In the series, bandits are more of a threat to wagon trains than they probably were historically. From the letters written by women who traveled on wagon trains (men were not letter writers) the greatest threats were accidents and illness. However, I assume the constant threat of vicious bandits is intended to represent the threat of bad men—criminals of all stripes—that are everywhere in the world we live in. In the U.S. women and everyone else are threatened by gangs, drug and human trafficking cartels, mass murdering shooters, rapists, child molesters, and masculine thugs of all kinds. In Europe Russian men on the orders of a lunatic have invaded Ukraine and murdered endless men, women, and children and have driven the women and children from their homes and communities by destroying their homes and communities.

Masculine aggression is a global threat and always has been. Thus, the need for good men to protect women, families, and communities from bad men. And that is what Native American men do in the series—act aggressively to protect their women, families, and communities from invaders. The irony, of course, is that masculine aggression seems the only means capable of countering masculine aggression. Morality is essential to guide good men; but as the series indicates, in a world of evil men morality must be enforced with violence. The fundamental issue recognized by both series is that the problem of masculine aggression is again like gravity—seemingly here to stay and unavoidable. Thus, without good men who are willing risk injury and death to confront evil men, there would be little hope for the preservation of what we value most in life because it is most vulnerable.
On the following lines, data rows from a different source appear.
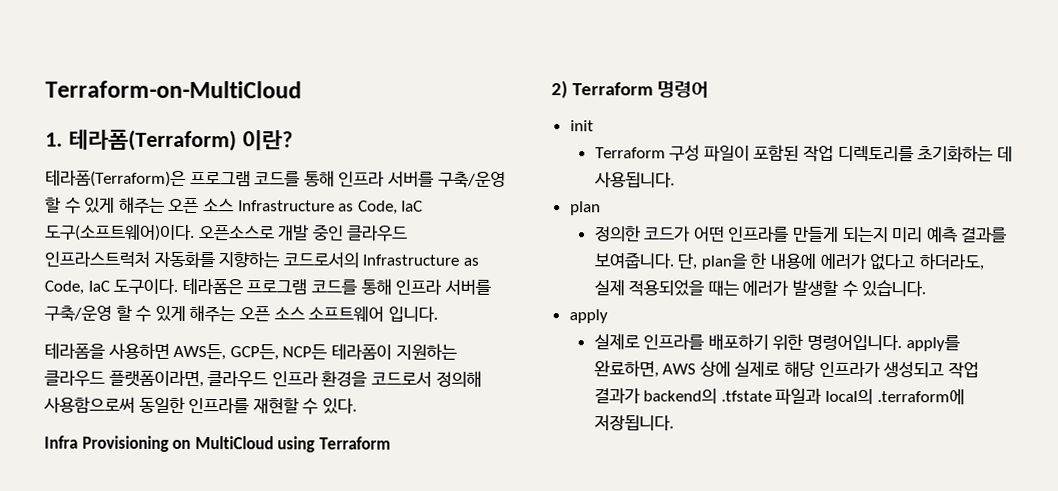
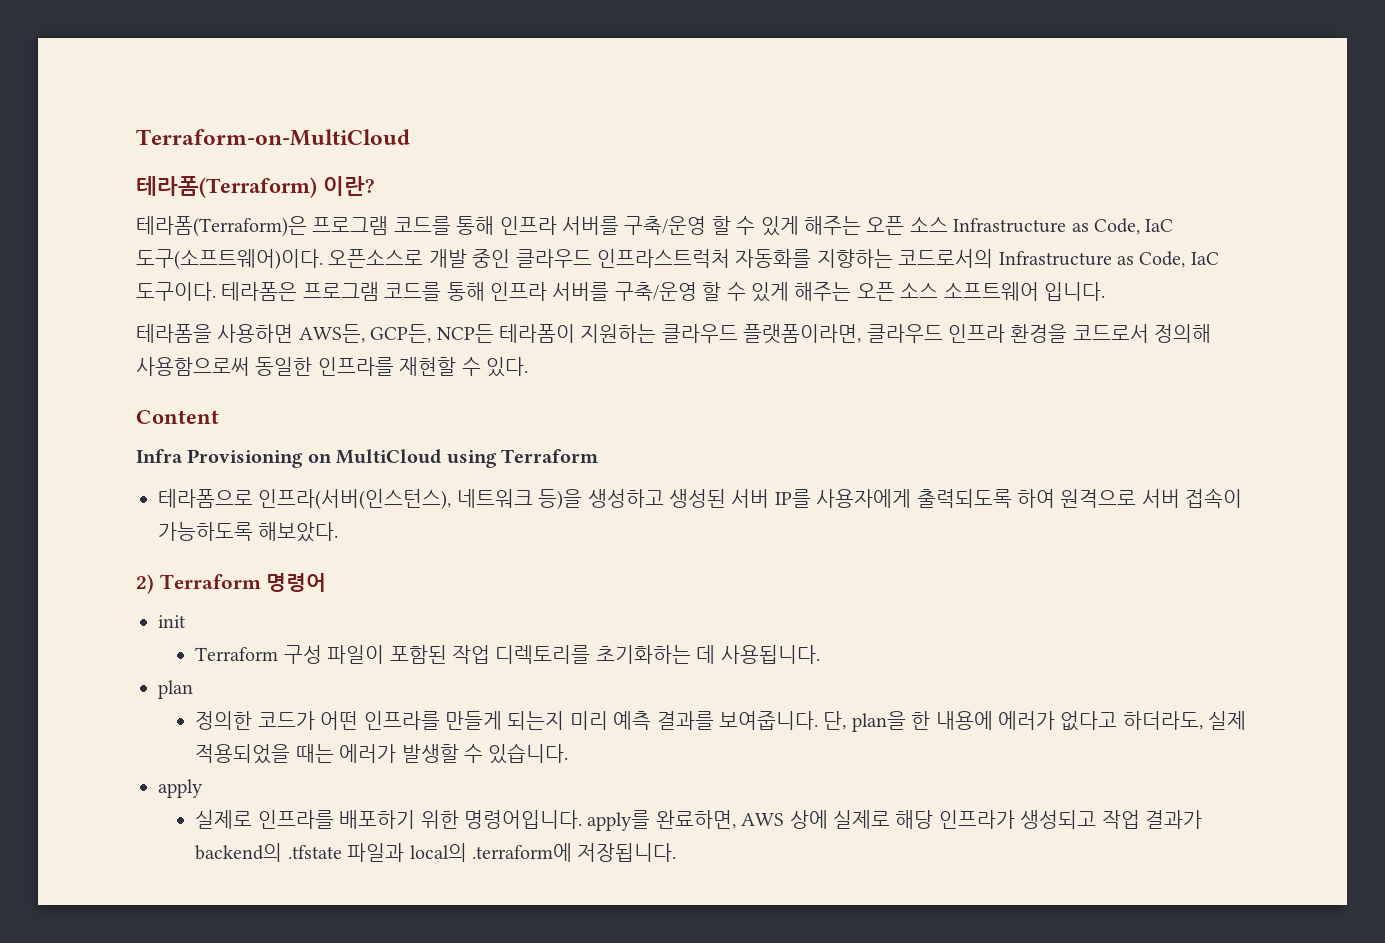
[45,132,63,147] 1. -> (410, 137) none
(357, 406) none -> [136,410,219,424] // Content
(391, 443) none -> [158,488,1243,510] [158,522,339,542] // 테라폼으로 인프라(서버(인스턴스), 네트워크 등)을 생성하고 생성된 서버 IP를 사용자에게 출력되도록 하여 원격으로 서버 접속이 가능하도록 해보았다.

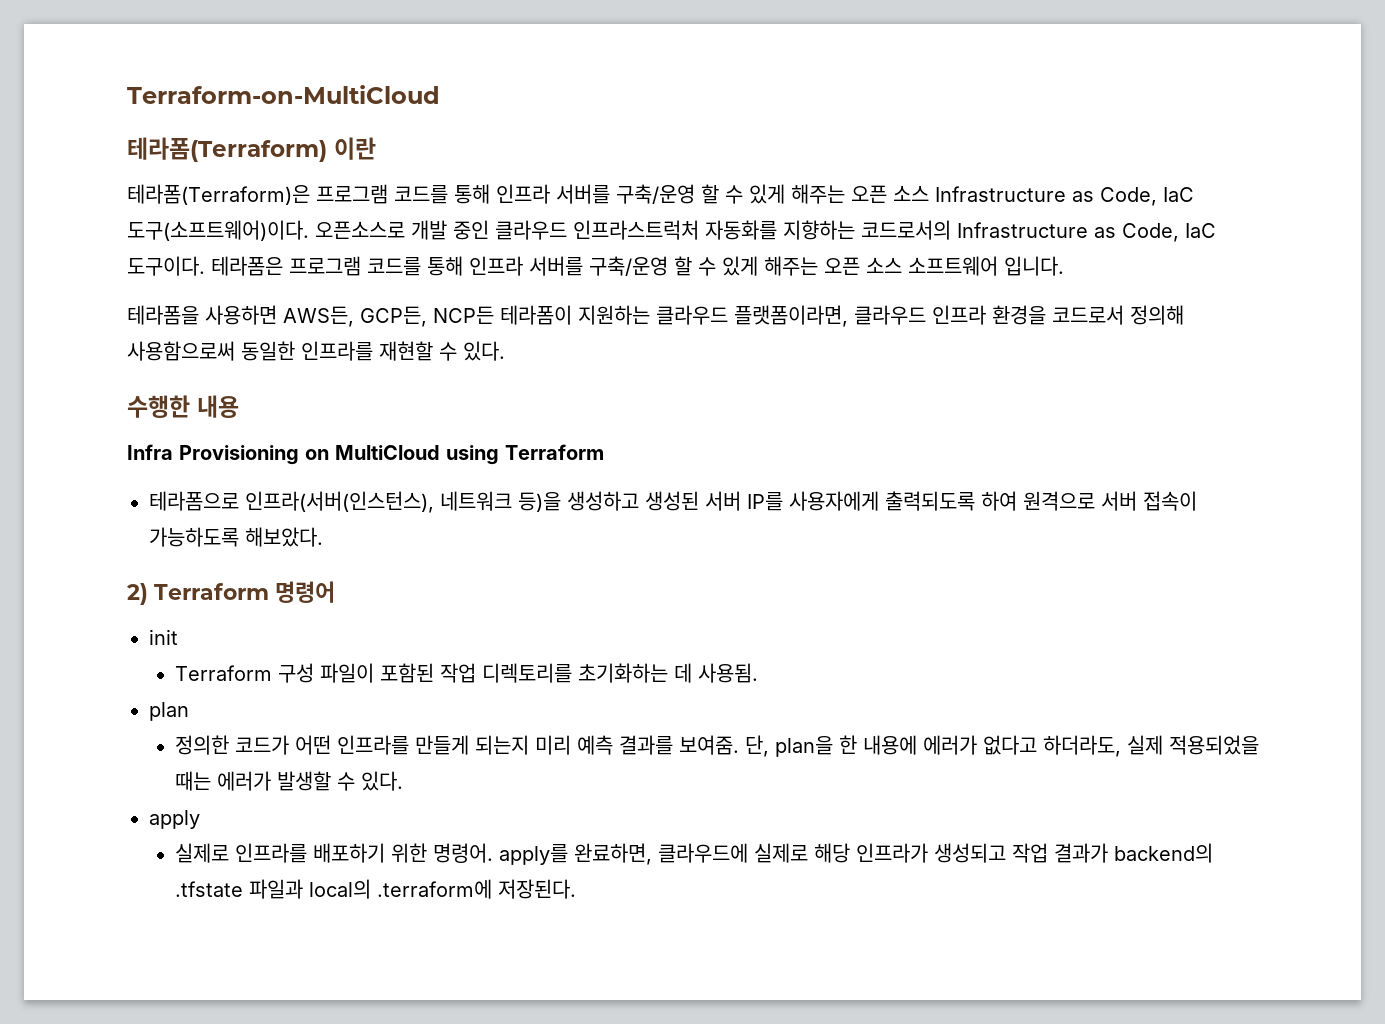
[323,176,374,196] 이란? -> [334,137,376,160] 이란
[136,410,219,424] Content -> [127,395,239,418] 수행한 내용
[720,645,820,664] 사용됩니다. -> [697,663,758,683] 사용됨.
[719,711,819,730] 보여줍니다. -> [678,735,739,755] 보여줌.
[488,743,569,764] 있습니다. -> [360,771,403,791] 있다.
[464,810,583,829] 명령어입니다. -> [432,843,493,863] 명령어.
[741,810,828,829] AWS 상에 -> [657,843,748,863] 클라우드에
[577,843,677,862] 저장됩니다. -> [497,879,576,899] 저장된다.

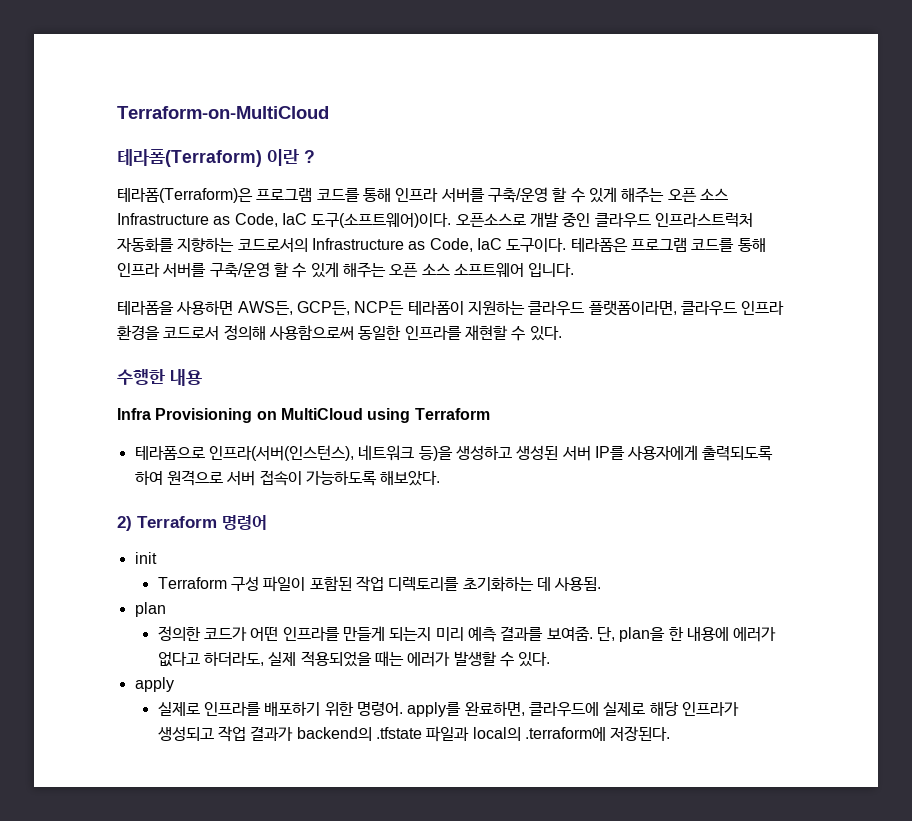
(376, 148) none -> [304,150,315,163] ?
In conclusion, no man in the series represents the supreme values of life represented by Elsa—beauty, love, compassion, family, and children. She also represents a love of life and a love of simply existing in a world full of wonders. Of course, that love is found in men as well, in artists and poets and men like Taylor Sheridan. What the series says about the value of men is that they do not possess inherent value as women like Elsa do. To protect and preserve what Elsa is and what she represents is the raison d'etre of masculine existence. Protecting and preserving life, men become heroes. It is a yin-yang relationship. Without the feminine life loses its primordial meaning; without the masculine what the feminine represents cannot endure, cannot flourish. Good men and women need one another.